*** Input records ***
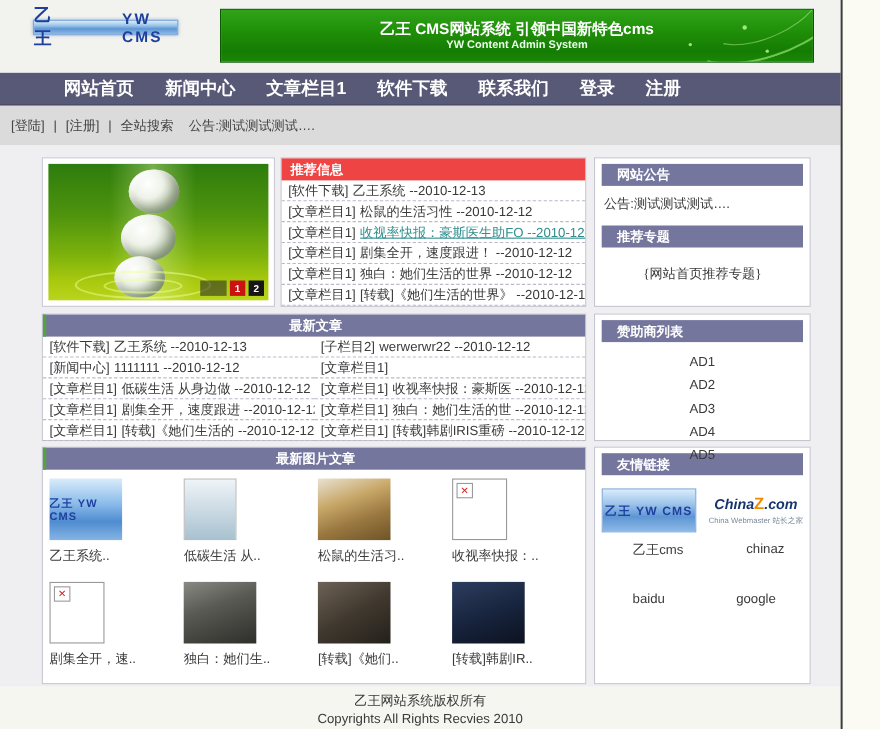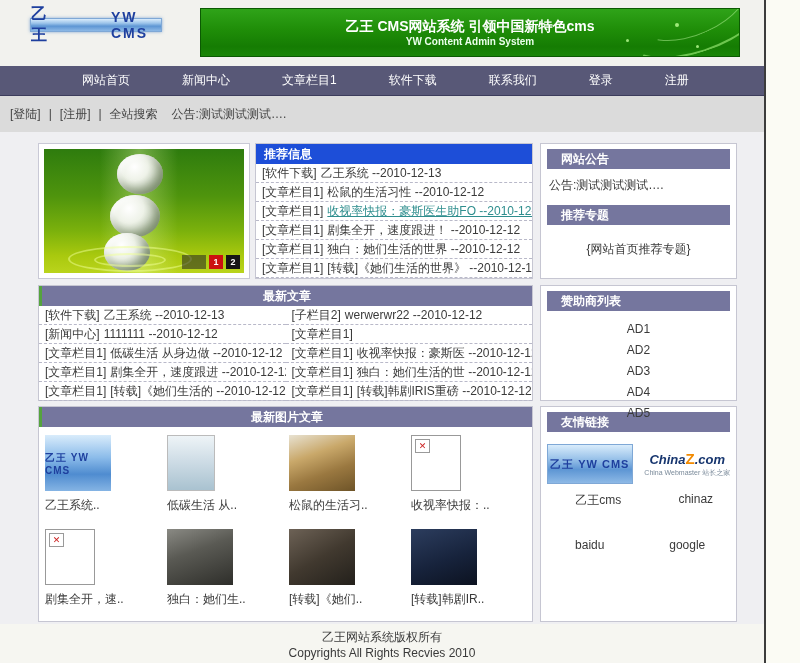--- a/index.html
+++ b/index.html
@@ -35,7 +35,7 @@
   
   .nav { height:30px; background:#585877; border-bottom:1px solid #3c3c5c;
     display:flex; align-items:center; padding-left:58px; gap:28px; }
-  .nav-item { color:#fff; font-size:12px; font-weight:normal; text-decoration:none; cursor:pointer; white-space:nowrap;margin-left:24px; }
+  .nav-item { color:#fff; font-size:16px; font-weight:bold; text-decoration:none; cursor:pointer; white-space:nowrap; }
 
   
   .topbar { height:36px; background:#dbdbdb; display:flex; align-items:center;

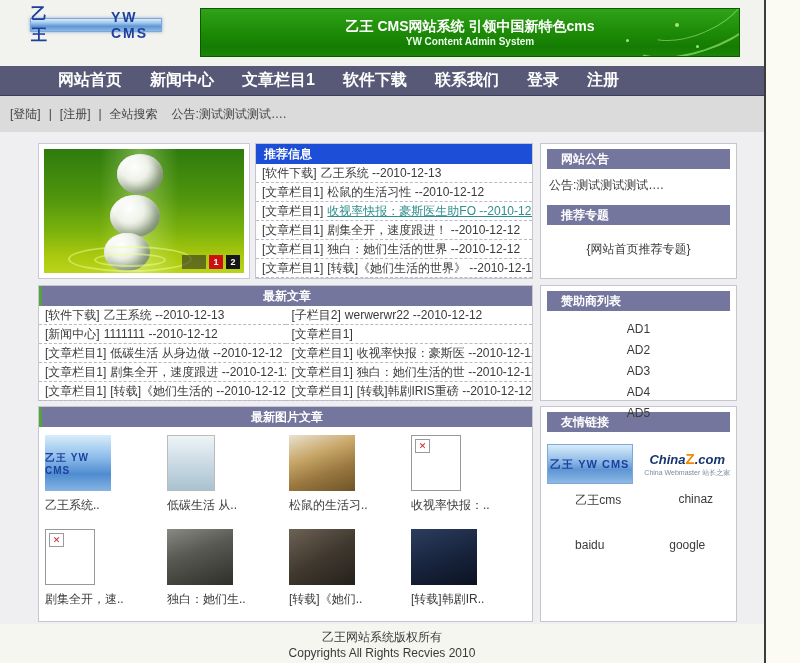--- a/index.html
+++ b/index.html
@@ -51,7 +51,7 @@
 
   .panel-header { height:20px; line-height:20px; font-size:12px; font-weight:bold; color:#fff; }
   .ph-dark { background:#75769e; text-align:center; border-left:3px solid #55a33e; }
-  .ph-light { background:#1d4ed8; text-align:left; padding-left:8px; }
+  .ph-light { background:#ef4444; text-align:left; padding-left:8px; }
   .ph-side { background:#75769e; text-align:left; padding-left:14px; margin:5px 6px 0 6px; }
 
   .row-top { display:flex; gap:5px; }

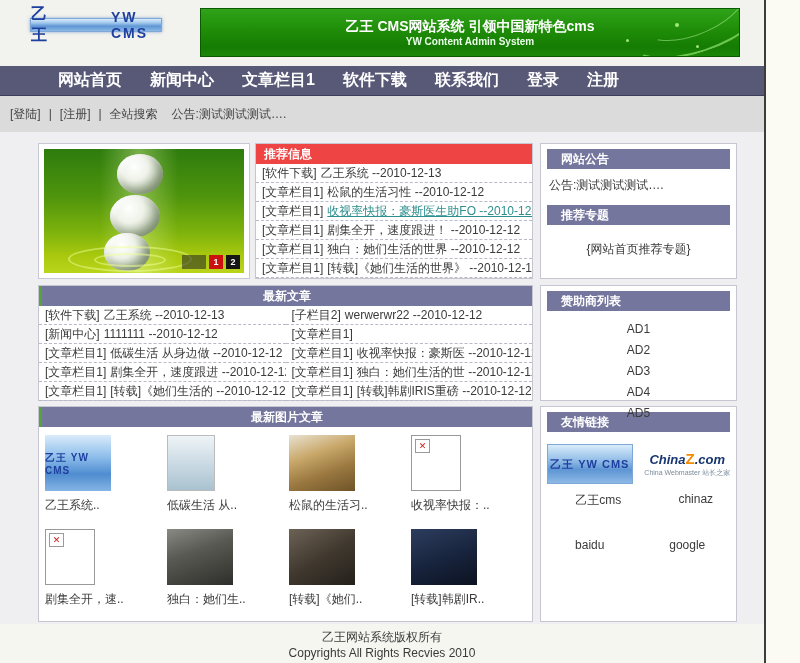--- a/index.html
+++ b/index.html
@@ -116,7 +116,7 @@
   .side-box-b { margin-top:6px; height:116px; }
   .side-box-c { margin-top:5px; height:216px; }
   .side-text { font-size:12px; padding:8px 8px 6px; }
-  .side-center { font-size:12px; text-align:center; padding-top:16px; }
+  .side-center { font-size:12px; text-align:center; padding-top:16px;font-family:Liberation Serif, serif; }
   .ads-list { padding-top:8px; }
   .ad-item { text-align:center; font-size:12px; line-height:21px; cursor:pointer; }
   .links-grid { display:flex; flex-wrap:wrap; padding-top:12px; }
*** End of Input records ***
## Problem statement
If a record holds a picture, leave the picture out and transcribe everything else exactly.

## Solution to the exercise
--- a/index.html
+++ b/index.html
@@ -35,7 +35,7 @@
   
   .nav { height:30px; background:#585877; border-bottom:1px solid #3c3c5c;
     display:flex; align-items:center; padding-left:58px; gap:28px; }
-  .nav-item { color:#fff; font-size:12px; font-weight:normal; text-decoration:none; cursor:pointer; white-space:nowrap;margin-left:24px; }
+  .nav-item { color:#fff; font-size:16px; font-weight:bold; text-decoration:none; cursor:pointer; white-space:nowrap; }
 
   
   .topbar { height:36px; background:#dbdbdb; display:flex; align-items:center;

--- a/index.html
+++ b/index.html
@@ -51,7 +51,7 @@
 
   .panel-header { height:20px; line-height:20px; font-size:12px; font-weight:bold; color:#fff; }
   .ph-dark { background:#75769e; text-align:center; border-left:3px solid #55a33e; }
-  .ph-light { background:#1d4ed8; text-align:left; padding-left:8px; }
+  .ph-light { background:#ef4444; text-align:left; padding-left:8px; }
   .ph-side { background:#75769e; text-align:left; padding-left:14px; margin:5px 6px 0 6px; }
 
   .row-top { display:flex; gap:5px; }

--- a/index.html
+++ b/index.html
@@ -116,7 +116,7 @@
   .side-box-b { margin-top:6px; height:116px; }
   .side-box-c { margin-top:5px; height:216px; }
   .side-text { font-size:12px; padding:8px 8px 6px; }
-  .side-center { font-size:12px; text-align:center; padding-top:16px; }
+  .side-center { font-size:12px; text-align:center; padding-top:16px;font-family:Liberation Serif, serif; }
   .ads-list { padding-top:8px; }
   .ad-item { text-align:center; font-size:12px; line-height:21px; cursor:pointer; }
   .links-grid { display:flex; flex-wrap:wrap; padding-top:12px; }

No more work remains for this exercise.